━━ Entries shown ━━

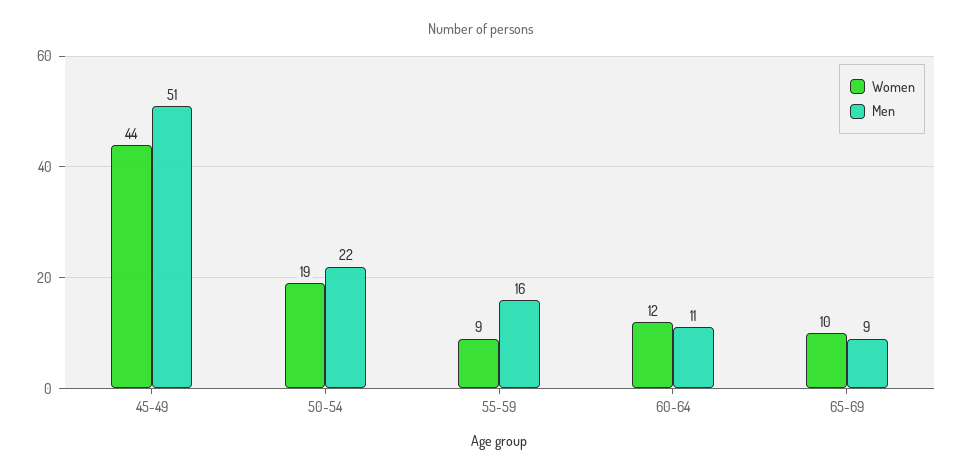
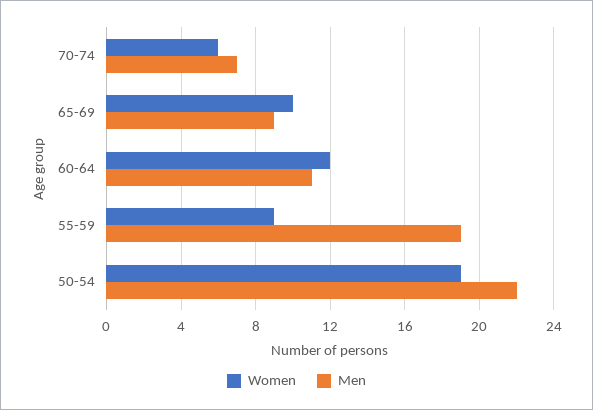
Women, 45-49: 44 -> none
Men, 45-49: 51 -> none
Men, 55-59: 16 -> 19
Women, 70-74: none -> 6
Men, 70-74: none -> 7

━━━
━━ Entries shown ━━

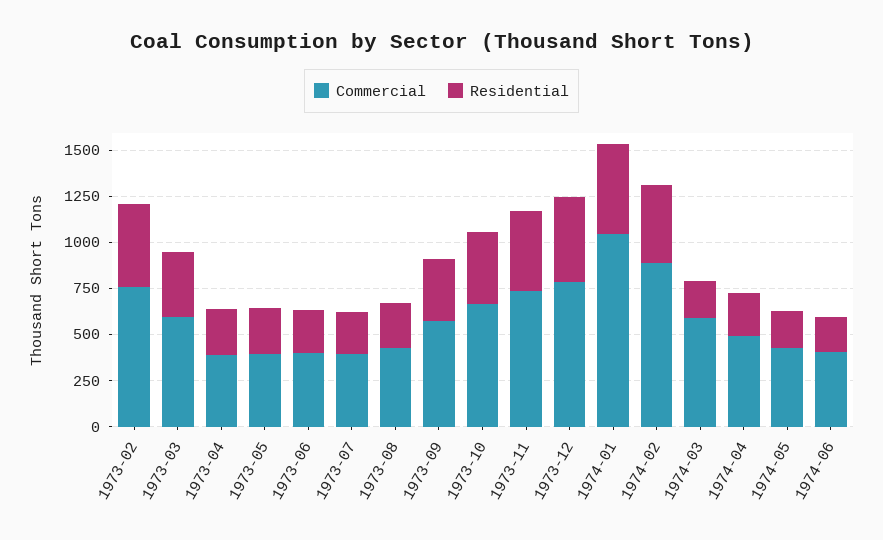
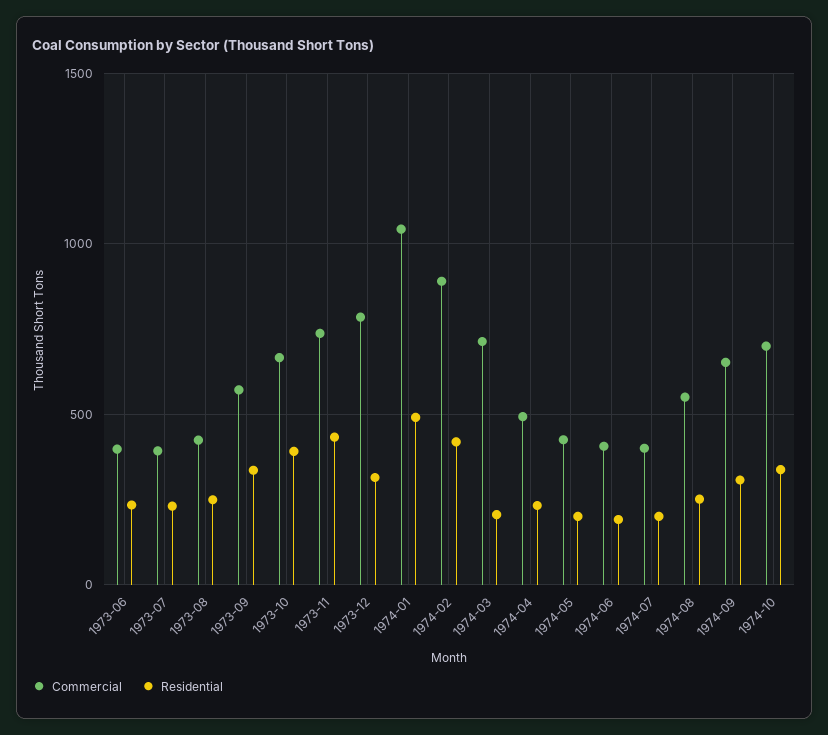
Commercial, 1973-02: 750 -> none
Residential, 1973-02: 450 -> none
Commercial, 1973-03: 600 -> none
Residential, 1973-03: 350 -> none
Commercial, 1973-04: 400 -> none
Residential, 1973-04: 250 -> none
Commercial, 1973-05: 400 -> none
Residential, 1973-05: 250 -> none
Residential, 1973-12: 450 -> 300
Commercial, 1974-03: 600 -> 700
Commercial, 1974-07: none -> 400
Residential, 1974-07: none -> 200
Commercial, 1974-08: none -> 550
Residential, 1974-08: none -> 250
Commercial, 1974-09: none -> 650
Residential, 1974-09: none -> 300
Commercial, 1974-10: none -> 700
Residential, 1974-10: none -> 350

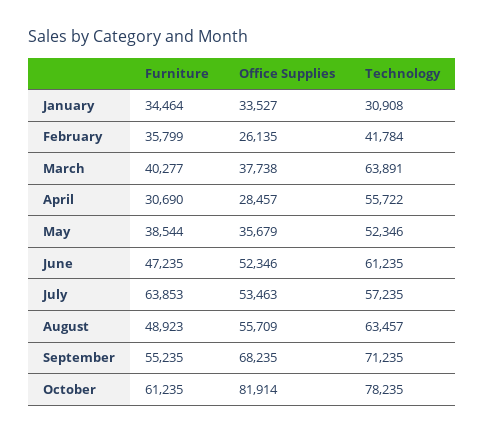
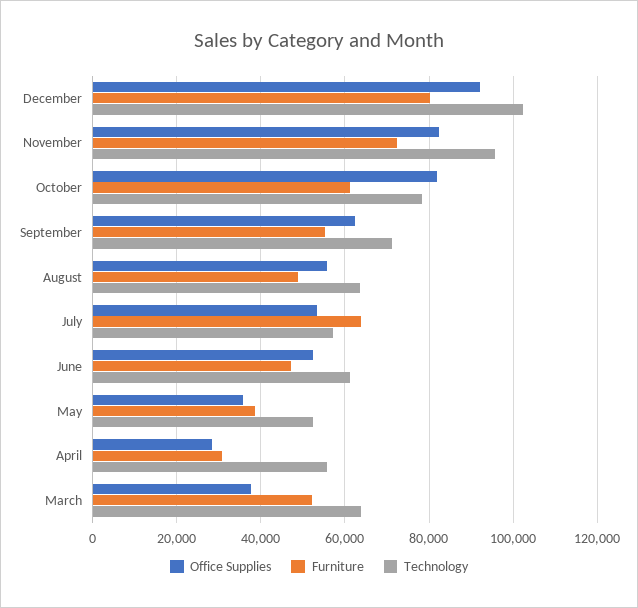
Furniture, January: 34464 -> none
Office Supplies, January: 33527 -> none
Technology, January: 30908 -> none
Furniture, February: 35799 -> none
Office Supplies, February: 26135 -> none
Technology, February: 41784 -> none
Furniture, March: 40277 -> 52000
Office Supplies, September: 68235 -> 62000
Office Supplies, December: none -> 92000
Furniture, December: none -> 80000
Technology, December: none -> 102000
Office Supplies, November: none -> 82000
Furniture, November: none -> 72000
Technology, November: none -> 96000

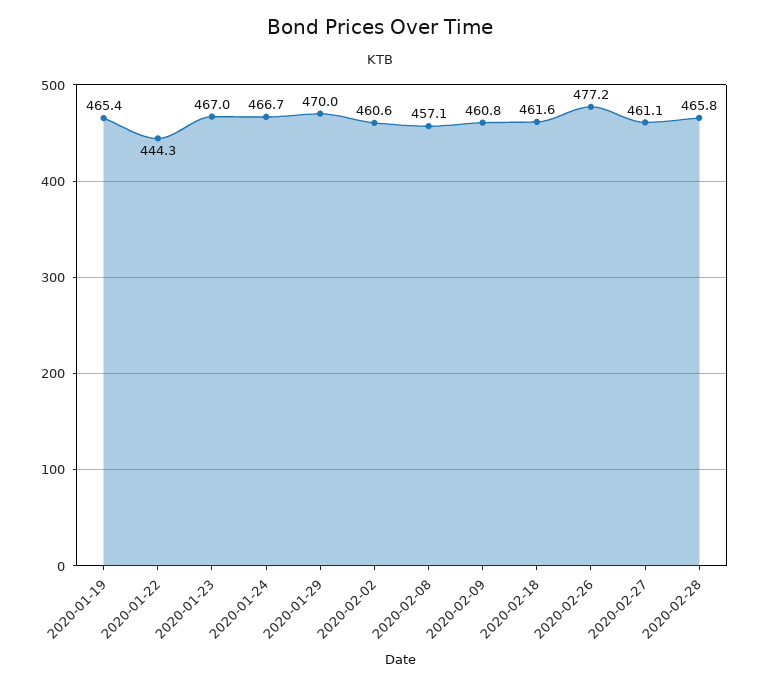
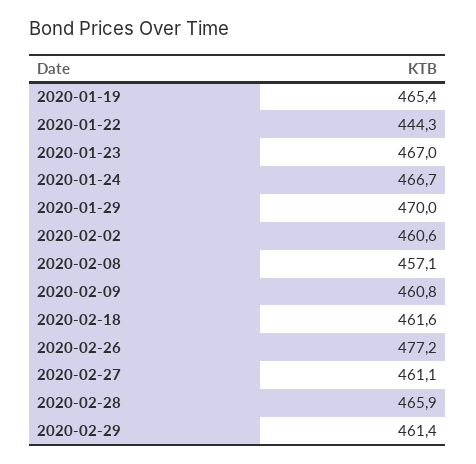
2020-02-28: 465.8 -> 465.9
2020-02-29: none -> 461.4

━━━
━━ Entries shown ━━

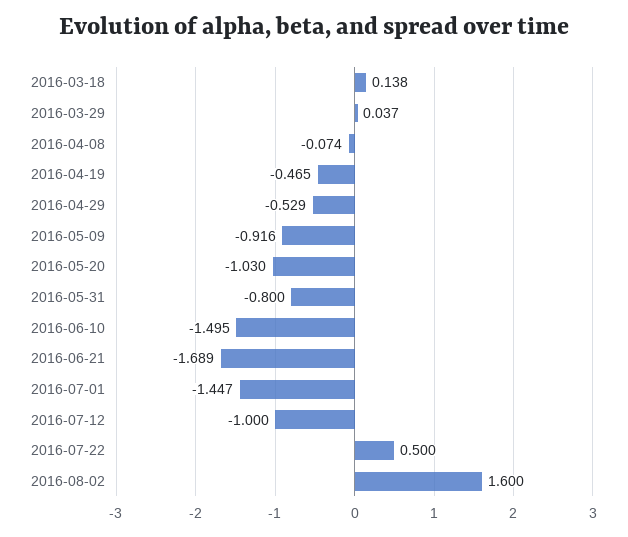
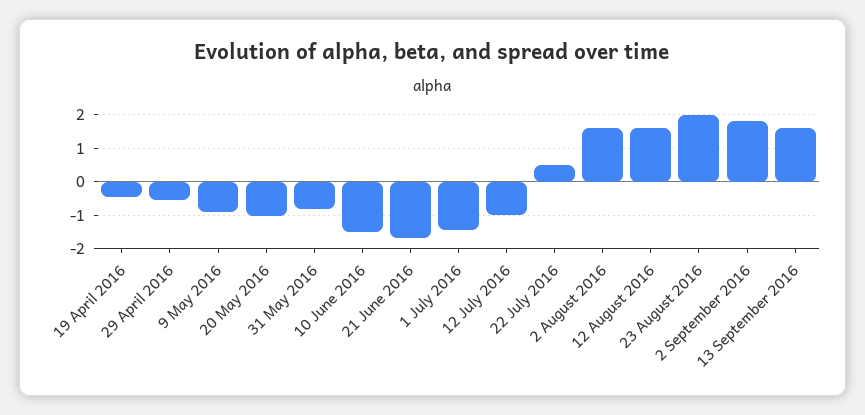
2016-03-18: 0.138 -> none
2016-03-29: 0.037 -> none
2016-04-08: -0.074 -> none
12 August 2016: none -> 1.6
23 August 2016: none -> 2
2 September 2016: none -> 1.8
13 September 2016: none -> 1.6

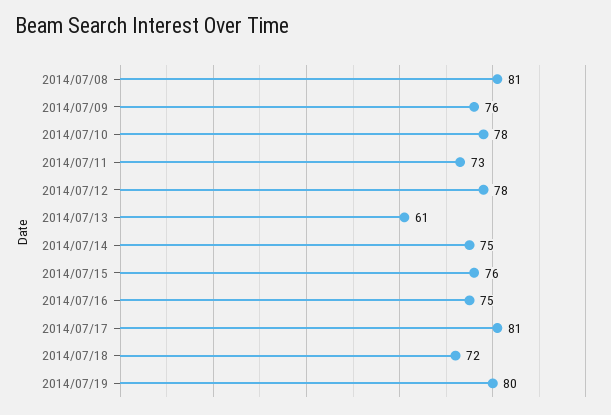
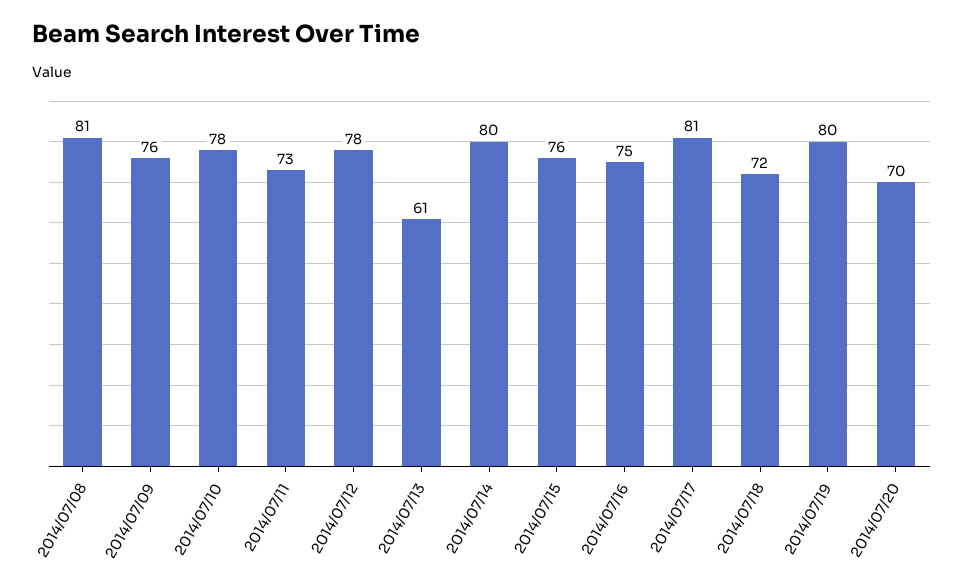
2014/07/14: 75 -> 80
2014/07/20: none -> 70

━━━

Exercise description
On how many lines of the listing does the string "Office" occur? Give the number by itself.

Answer to this exercise
5